Stuff That Dreams Are Really Made Of

Love is- Love is not

There was a time when if you asked me, “Di Ana, what are you looking for?”

I would have, without a doubt, replied, “It’s just a chemistry; you know when you know.” Anyone else with me on this?

I have had amazing relationships with fireworks; in many cases chemistry was all we had. Well, ladies & gents, I am going to be totally straight up with you. In the past I have been rather immature at handling love. I chased beauty, success, and charm. And as far as the communication department goes, when things would get sticky, I shut down, shut out, and moved on.

Another confession: I was very critical about the physical.  The minute the physical appearance altered or the dynamic changed to “normal” I would say, “something shifted”, or we are not “working” anymore, and then the relationship would often break off.  I realized in some ways I only knew how to do chemistry; I did not know how to do relationships.

Now don’t get me wrong, I have had long-term relationships, and those loves have helped me grow in many areas where I have been, shall I say, rigid or difficult. When you spend a significant amount of time with someone you have to become more flexible, and less “set in your ways” if the relationship is going to accommodate each other’s needs. Despite these grown-up lessons, there has been a part of me that still holds on to my Peter Pan ways.  Maybe it’s the pain of heartbreak that made me put walls up of defense or maybe it’s confusing chemistry with connection & commitment.

As I grow up in love, I look at my friends thriving in long-term relationships/marriages, and I deeply admire and respect them. I notice a commitment to hard work that is rooted in a few things: compassion, understanding, and acceptance. These are things I have not experienced in my romances.  My relationships have been passionate, heated and often very critical. Quite the opposite, right?

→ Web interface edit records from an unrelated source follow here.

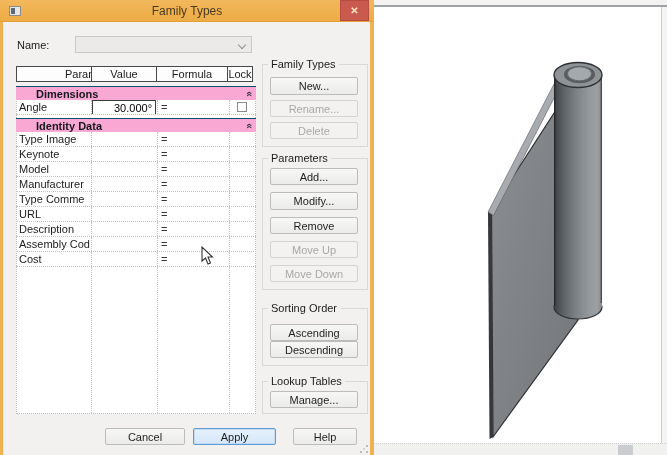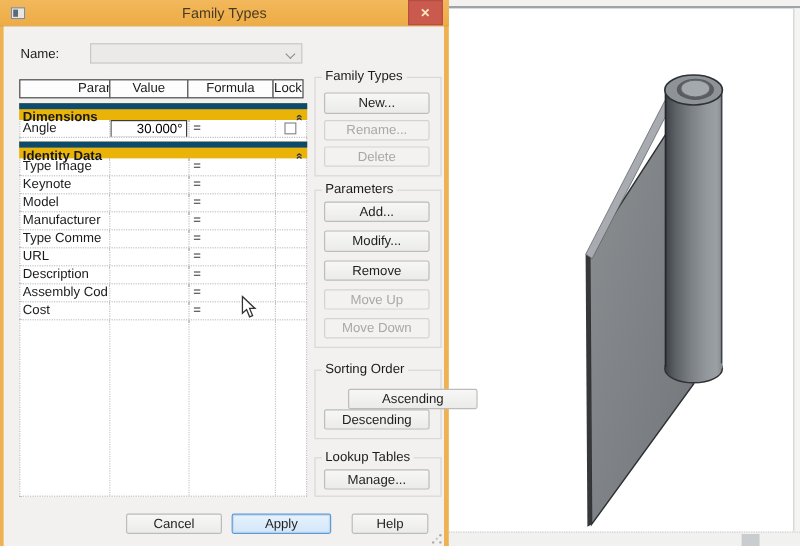--- a/index.html
+++ b/index.html
@@ -31,21 +31,21 @@
   .name-combo .dd { position: absolute; right: 5px; top: 5px; width: 7px; height: 7px; }
   .name-combo .dd::before { content: ""; position: absolute; left: 0; top: 0; width: 5px; height: 5px; border-right: 1px solid #8f8f8f; border-bottom: 1px solid #8f8f8f; transform: rotate(45deg); }
 
   
   .table-area { position: absolute; left: 16px; top: 66px; width: 240px; height: 348px; }
   .tbody-bg { position: absolute; left: 0; top: 20px; width: 240px; height: 328px; background: #fff; border-left: 1px dotted #bdbdbd; border-right: 1px dotted #bdbdbd; }
   .thead { position: absolute; left: 0; top: 0; width: 240px; height: 16px; display: flex; }
   .thead .hcell { background: #fdfdfd; border: 1px solid #484848; text-align: center; line-height: 14px; font-size: 11px; }
   .thead .hcell + .hcell { margin-left: -1px; }
   .c1 { width: 76px; padding-left: 48px; } .c2 { width: 66px; } .c3 { width: 72px; } .c4 { width: 26px; }
-  .band { position: absolute; left: 0; width: 240px; height: 14px; background: #eab308; border-top: 5px solid #0c4a6e; font-weight: bold; line-height: 14px; padding-left: 3px; font-size: 11px; color: #15181c; }
+  .band { position: absolute; left: 0; width: 240px; height: 14px; background: #f9a8d4; border-top: 1px solid #0c4a6e; font-weight: bold; line-height: 14px; padding-left: 20px; font-size: 11px; color: #15181c; }
   .band .collapse-icon { position: absolute; right: 4px; top: 0; display: inline-block; transform: rotate(90deg); font-weight: bold; font-size: 10px; color: #2c364a; }
   .trow { position: absolute; left: 0; width: 240px; height: 15px; display: flex; border-bottom: 1px dotted #c2c2c2; }
   .trow .cell { height: 100%; border-right: 1px dotted #c2c2c2; line-height: 14px; padding-left: 3px; overflow: hidden; white-space: nowrap; }
   .trow .cell:last-child { border-right: none; }
   .filler { position: absolute; left: 0; width: 240px; display: flex; border-bottom: 1px dotted #bdbdbd; }
   .filler .cell { height: 100%; border-right: 1px dotted #c8c8c8; }
   .filler .cell:last-child { border-right: none; }
   .angle-input { position: absolute; left: 0px; top: 0px; width: 64px; height: 15px; border: 1px solid #3c3c3c; box-shadow: inset 0 0 0 1px #fff; background: #fff; font: 11px "Liberation Sans", sans-serif; padding-left: 21px; }
   .lock-box { width: 10px; height: 10px; border: 1px solid #8a8a8a; background: #fff; margin: 2px 0 0 4px; }
   .eq { color: #333; }
@@ -235,21 +235,21 @@
     </div>
     <div class="btn" style="left:270px; top:168px; width:88px; height:17px;">Add...</div>
     <div class="btn" style="left:270px; top:192px; width:88px; height:18px;">Modify...</div>
     <div class="btn" style="left:270px; top:217px; width:88px; height:17px;">Remove</div>
     <div class="btn disabled" style="left:270px; top:241px; width:88px; height:17px;">Move Up</div>
     <div class="btn disabled" style="left:270px; top:265px; width:88px; height:17px;">Move Down</div>
 
     <div class="groupbox" style="left:262px; top:308px; width:106px; height:58px;">
       <span class="glabel">Sorting Order</span>
     </div>
-    <div class="btn" style="left:270px; top:324px; width:108px; height:17px;margin-left:20px;">Ascending</div>
+    <div class="btn" style="left:270px; top:324px; width:88px; height:17px;">Ascending</div>
     <div class="btn" style="left:270px; top:341px; width:88px; height:17px;">Descending</div>
 
     <div class="groupbox" style="left:262px; top:381px; width:106px; height:33px;">
       <span class="glabel">Lookup Tables</span>
     </div>
     <div class="btn" style="left:270px; top:391px; width:88px; height:17px;">Manage...</div>
 
     <div class="btn" style="left:105px; top:428px; width:80px; height:17px;">Cancel</div>
     <div class="btn primary" style="left:193px; top:428px; width:83px; height:17px;">Apply</div>
     <div class="btn" style="left:293px; top:428px; width:64px; height:17px;">Help</div>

Here’s the deal:  A real connection is the energy between two people when they feel seen, heard & valued.  I often confuse it with chemistry, and they are VERY different things.

Life does not begin and end at chemistry and candlelight. While dream vacations are magical there is a deeper acceptance and compassion that you must have to sustain the difficulties.  Looks will fade, money will come & go, and being able to accept someone for who they are when the smoke and mirrors are gone is where it actually all begins.

When
Love is patient
When
Love is kind
THEN
Love is growing up.

 

Fine Print: Love is always growing up when it is in its healthiest form.



Naked inquiry:
 Where has love grown you up?

 

Body Loathing

love story

My Body: “Not Quite a Love Story”

I was 9 years old the first time I binged and purged—that is insane!!  Knowing many a nine year old it shines a new light on how young I really was.

I grew up with a weight-obsessed family who talked about weight, a lot–their weight, other people’s weight, and at a young age I was far too aware of what was fat and thin. I also had curves. My mom meant well but labeled my frame “solid” which I heard as code word for “fat.”  I would see girls with tall lean legs or delicate arms and my Mom would remind me that we were not built like that. It is true I wasn’t but I heard a whole other message.

I remember dress shopping and she would speak to the salesperson in a whisper loud enough for the whole department store to hear.

“We need a drop waist dress,” Mom would say, “Di Ana has a sway back.”  I remember thinking, is that a deformity? It must be.

It wasn’t until I dated Michael G. when I was 26 years old that I realized a sway back was beautiful. I had an ass and he said it was sexy.  After years of struggling with bulimia Michael made me begin to love my body.  I decided to get a good therapist and into an eating disorder group to stop the loathing.  I realized Michael could not heal my warped vision of myself—that was my job.

Here’s the deal: my weight will fluctuate because I love food.  However, I will never destroy myself again because I am not in the body that society says is “perfect.”  It is true: I have a sway back.  It is true: I will never have one of those pixie frames.  It is true: I will always be aware when I gain and lose the same 10 pounds I have been trying to manage for the past 20 years of my life.

My heart breaks for all those women whose happiness depends on their weight. My heart breaks for those little girls who are told they need to be thin.

Finally, I understand and I no longer loathe my body, but rather I love it as a gift. Thank you, Michael, for helping me to see body love is much sexier than body loathing.  It’s a whole new world when you accept your body in all forms—I highly recommend it.

Fine Print: Sharing our stories releases our shame and changes history.  There is nothing to be shameful about; there is no one to blame.

 


Naked Inquiry: What stories will you share?